President Muhammadu Buhari, in his capacity as Chairman of the Summit of Heads of State and Government of the Lake Chad Basin Commission (LCBC), is to convene a consultation of Heads of State and Government of the LCBC.
Mr Femi Adesina, the Special Adviser to the President on Media and Publicity, Mr Femi Adesina, in a statement in Abuja, said the meeting of the Heads of State and Government of the LCBC would take place in N’Djamena, Chad, on Thursday, November 29, 2018.
Also, the President of Benin Republic, a troops-contributing country, has also been invited to attend.
According to the statement, the one-day meeting will review the security situation in the areas affected by Boko Haram insurgency.
He said it would also adopt measures to enhance the capacity of the Multinational Joint Task Force (MNJTF) to meet the challenges of securing the areas.
“The presidents of the LCBC member countries of Chad, Cameroon, Niger, and the Central African Republic have been invited to attend the meeting.
“The President of Benin Republic, a troops-contributing country, has also been invited to attend.
“The MNJTF and the national operations of the affected countries have appreciably degraded the capacity of Boko Haram terrorists, although the insurgents still retain the capacity to attack isolated targets in desperate search for supplies,’’ the statement added.
The UN says millions of people in Africa’s Lake Chad region (northeast Nigeria and parts of Niger, Chad and Cameroon) are facing a profound and protracted crisis driven by extreme poverty, climate change and violent conflict.
The crisis, the world body added, has led to the internal displacement of 2.4 million people, the destruction of livelihoods, human rights abuses, and the disruption of health, education and other basic services.
More than 10 million vulnerable people need life-saving assistance and protection today.

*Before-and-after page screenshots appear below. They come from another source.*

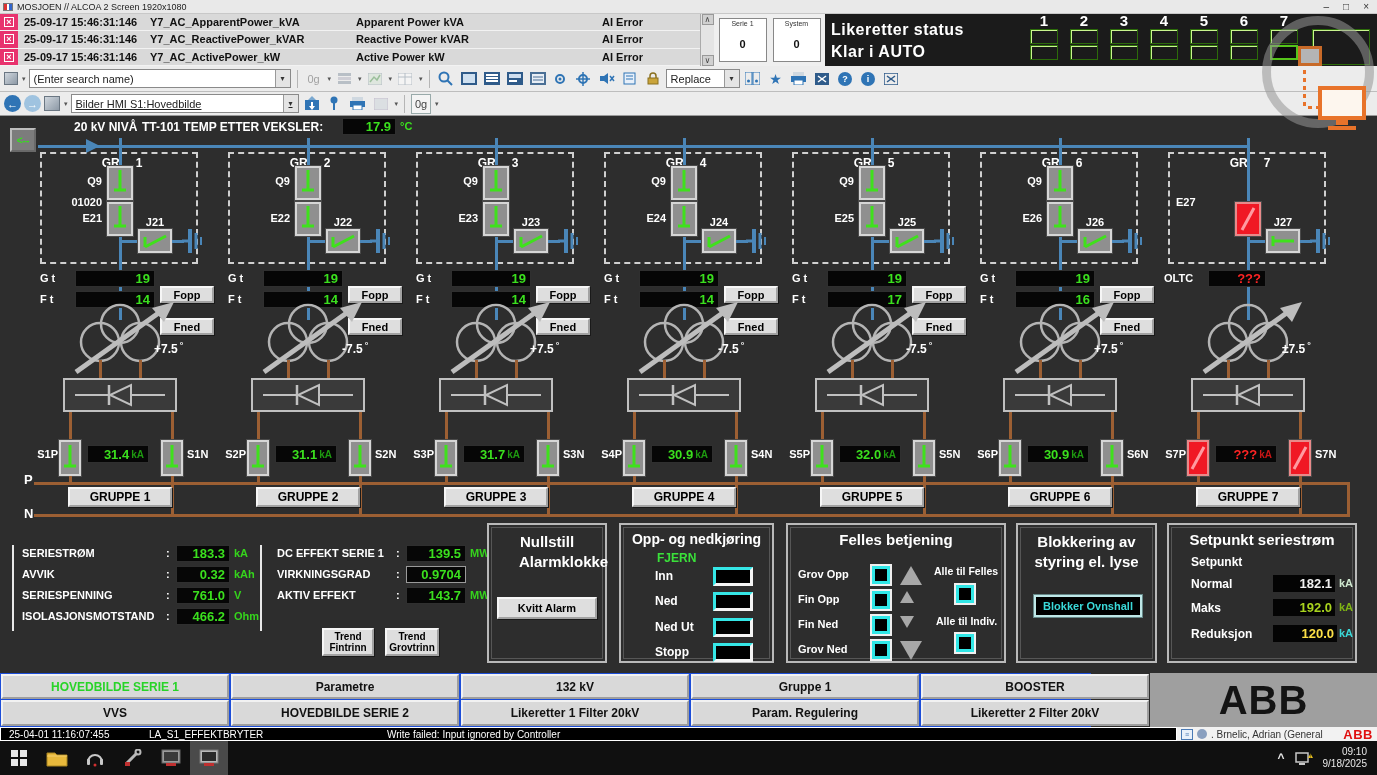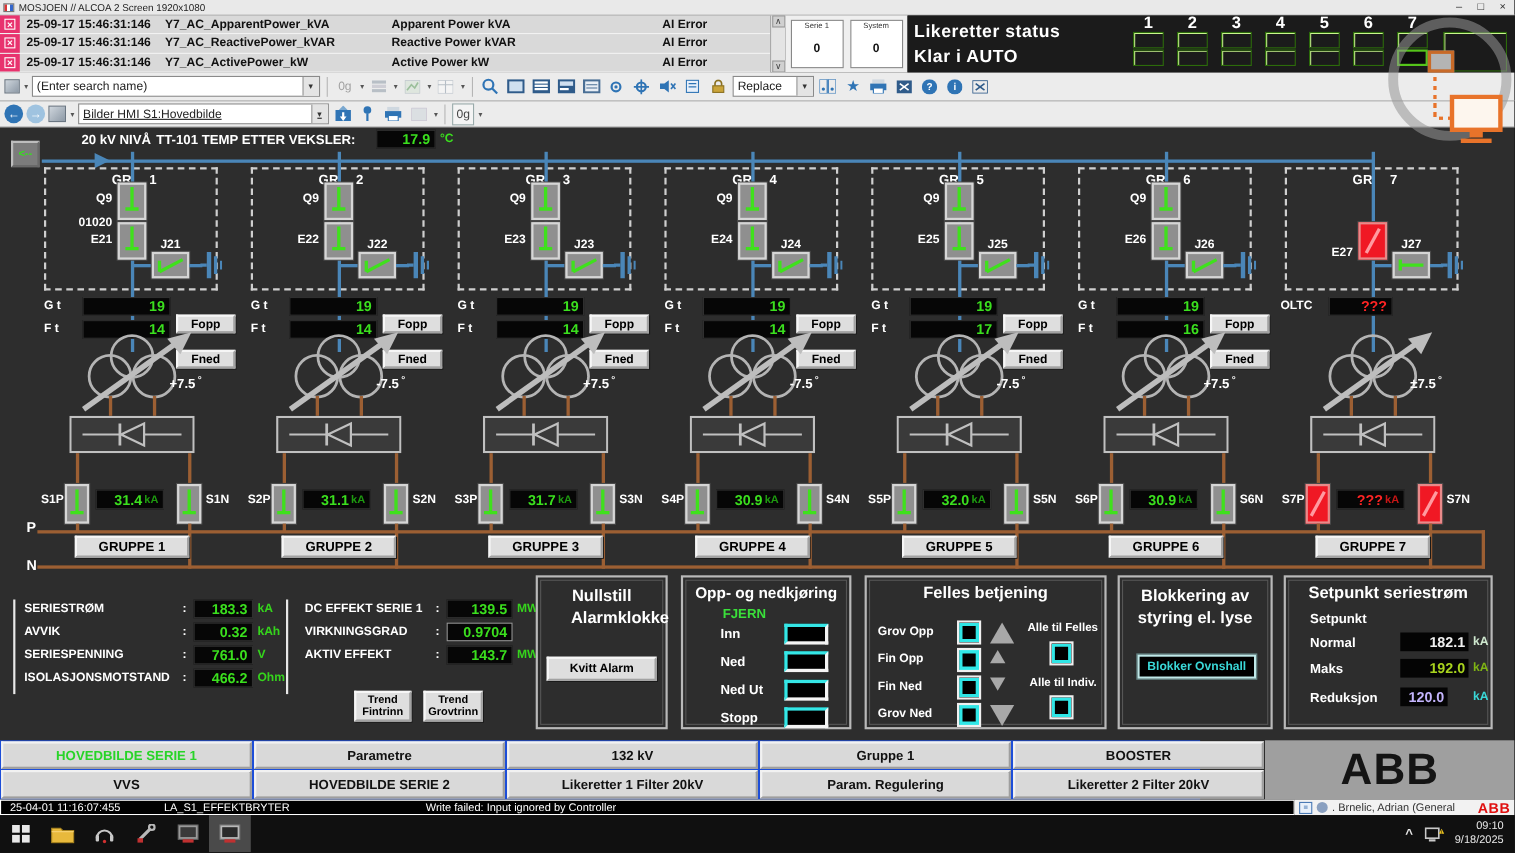--- a/index.html
+++ b/index.html
@@ -965,7 +965,7 @@
           </div>
           <div class="blue-v" style="left:93px;top:22px;height:182px"></div>
           <div class="blue-h" style="left:95px;top:124px;width:20px"></div>
-          <div class="glabel" style="left:22px;top:108px;width:54px;text-align:right">E27</div>
+          <div class="glabel" style="left:22px;top:80px;width:54px;text-align:left">E27</div>
           <div class="brk red" style="left:81px;top:86px">
             <svg width="22" height="30">
               <line x1="5" y1="26" x2="17" y2="4" stroke="#ff9aa0" stroke-width="3"></line>

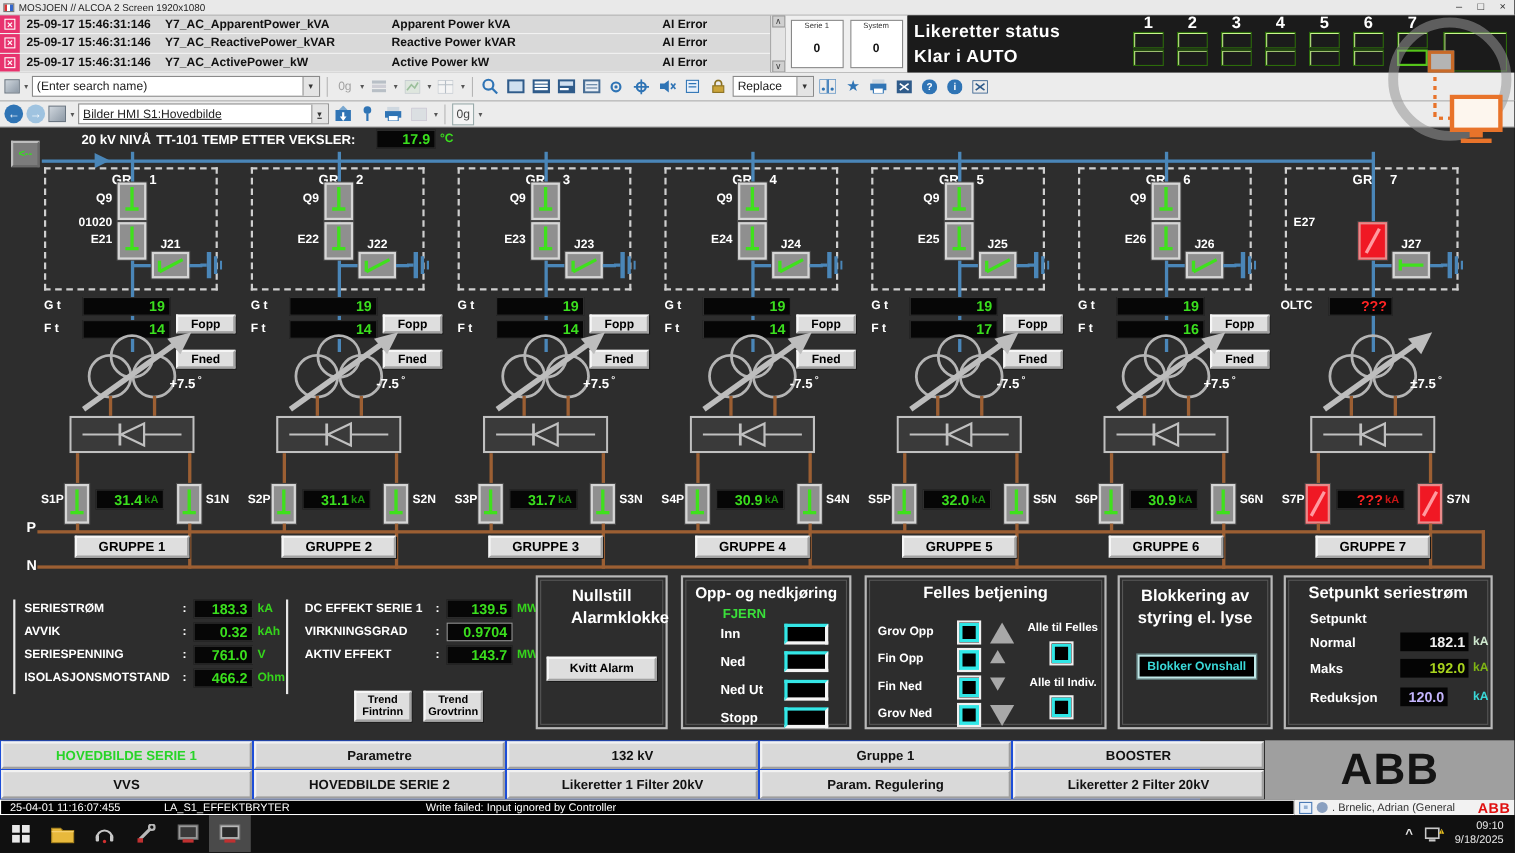--- a/index.html
+++ b/index.html
@@ -1157,7 +1157,7 @@
           </div>
    <div class="p-lbl" style="left:170px;top:76px;color:#7fb414;font-size:11px">kA</div>
           <div class="p-lbl" style="left:22px;top:102px">Reduksjon</div>
-   <div class="sp-box" style="left:104px;top:100px;width:43px;color:#c4b5fd">
+   <div class="sp-box" style="left:104px;top:100px;width:64px;color:#fde047">
             <span>120.0</span>
           </div>
    <div class="p-lbl" style="left:170px;top:102px;color:#3ad8d8;font-size:11px">kA</div>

Women and children are particularly hard hit.
In February 2017, a conference on the Lake Chad region co-hosted by Germany, Nigeria, Norway, and the United Nations took place in Oslo. Donors pledged $672 million to emergency assistance and support in 2017 and beyond.
The humanitarian response was scaled up significantly: more than six million people were reached with assistance in 2017, and a famine was averted in northeast Nigeria.
The UN says the humanitarian requirements for the region in 2018 total $1.56 billion, and efficient development assistance focusing on building resilience is also needed now.